The process of bringing a new molecular entity or device to market has historically been long, costly and both paper and people intensive.

The process of bringing a new molecular entity or device to market has historically been long, costly and both paper and people intensive. Clinical trials play a substantial role in this development process with costs for a single clinical trial potentially reaching $100 million.1 These high costs are compounded by an inability to totally recoup the investment due to limited patent exclusivity timelines. Because the patent time clock starts ticking very early in the process, there is often only 8 to 13 years to earn back the sums invested in the product’s development by the time marketing approvals are obtained.2 Consequently, biopharmaceutical and device sponsors must push to introduce new drugs to multiple markets simultaneously so as to recoup the astronomical development costs quickly.

Finally, the complexities of the highly specialized drugs and devices being developed today to support the growing trend of personalized medicine bring their own set of challenges. Investigators for these global studies need to excel not only at specific medical specialties, but also at recruiting and enrolling the proper patient pool for the trial while still navigating the changing tide of the regulatory seas. Thousands of patients and hundreds of sites in many different countries are becoming the norm.

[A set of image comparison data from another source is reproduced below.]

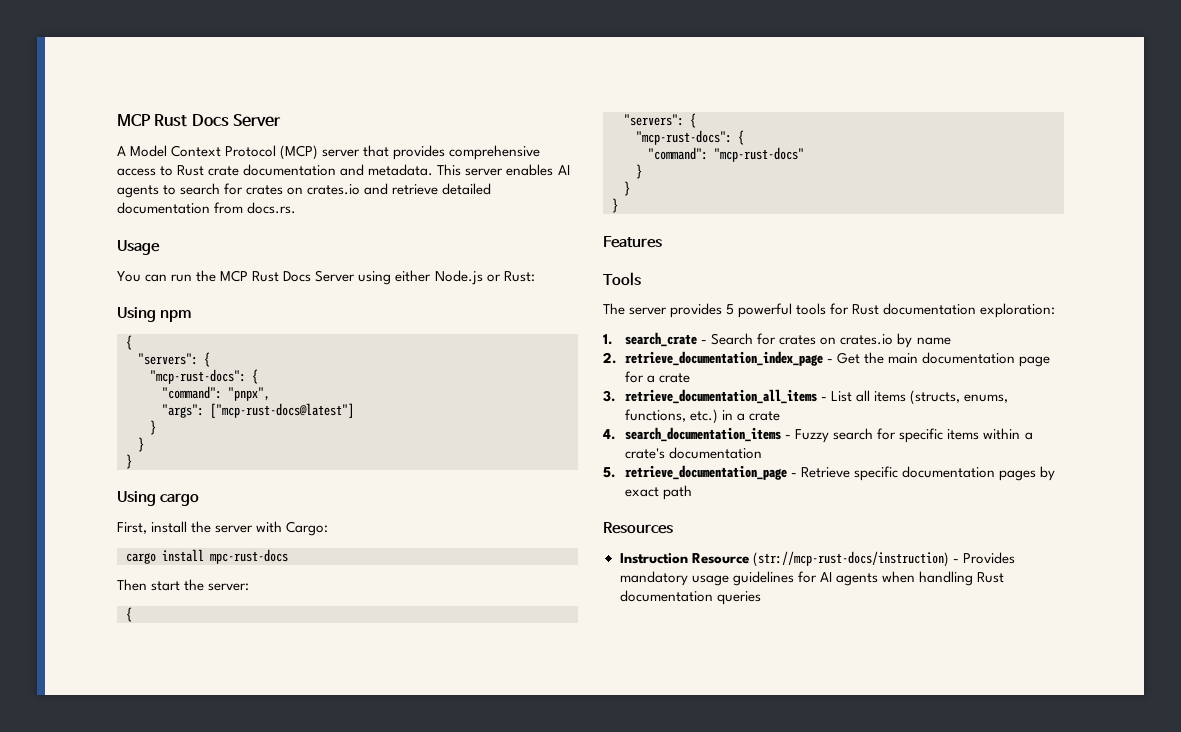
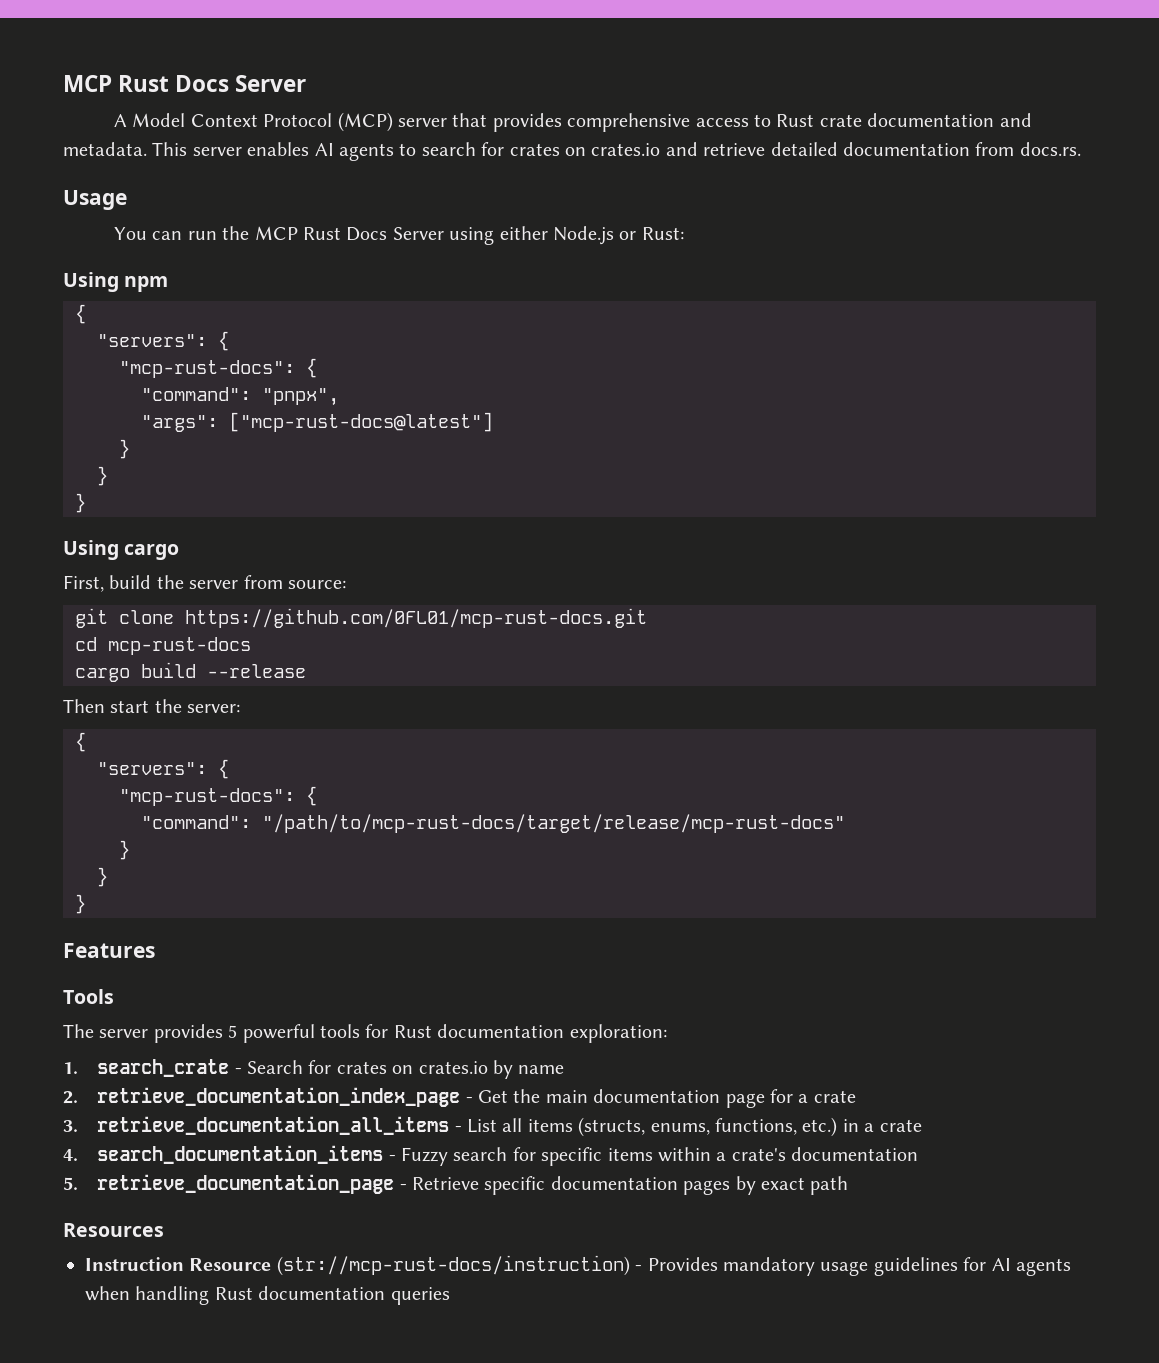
- First, install the server with Cargo:
- cargo install mpc-rust-docs
+ First, build the server from source:
+ git clone https://github.com/0FL01/mcp-rust-docs.git
+ cd mcp-rust-docs
+ cargo build --release
- "command": "mcp-rust-docs"
+ "command": "/path/to/mcp-rust-docs/target/release/mcp-rust-docs"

This all points to ever-increasing demand for experienced investigators. Yet, according to a 2012 site study conducted by Tufts CSDD, of the 15,000 unique site locations worldwide, a “high proportion” of them were overseen by “novice principal investigators,” who did not remain. High turnover rates created even more costly subsequent site selection and management costs.3 Also, according to a 2012 CenterWatch report, the fraction of most active, FDA-regulated principal investigators (defined as those who complete more than two 1572 forms each year), has dropped from 29% to less than 23% during the past five years.4 One of the biggest reasons is that these investigators incur high fixed costs, making it difficult to stay afloat for very long. The economy is another factor, in addition to old practices, complex protocols, flat study budgets, more demanding workloads and competition for studies with inexperienced investigators who accept unrealistic grant amounts. All of these factors have forced veteran principal investigators to scale back or go out of business.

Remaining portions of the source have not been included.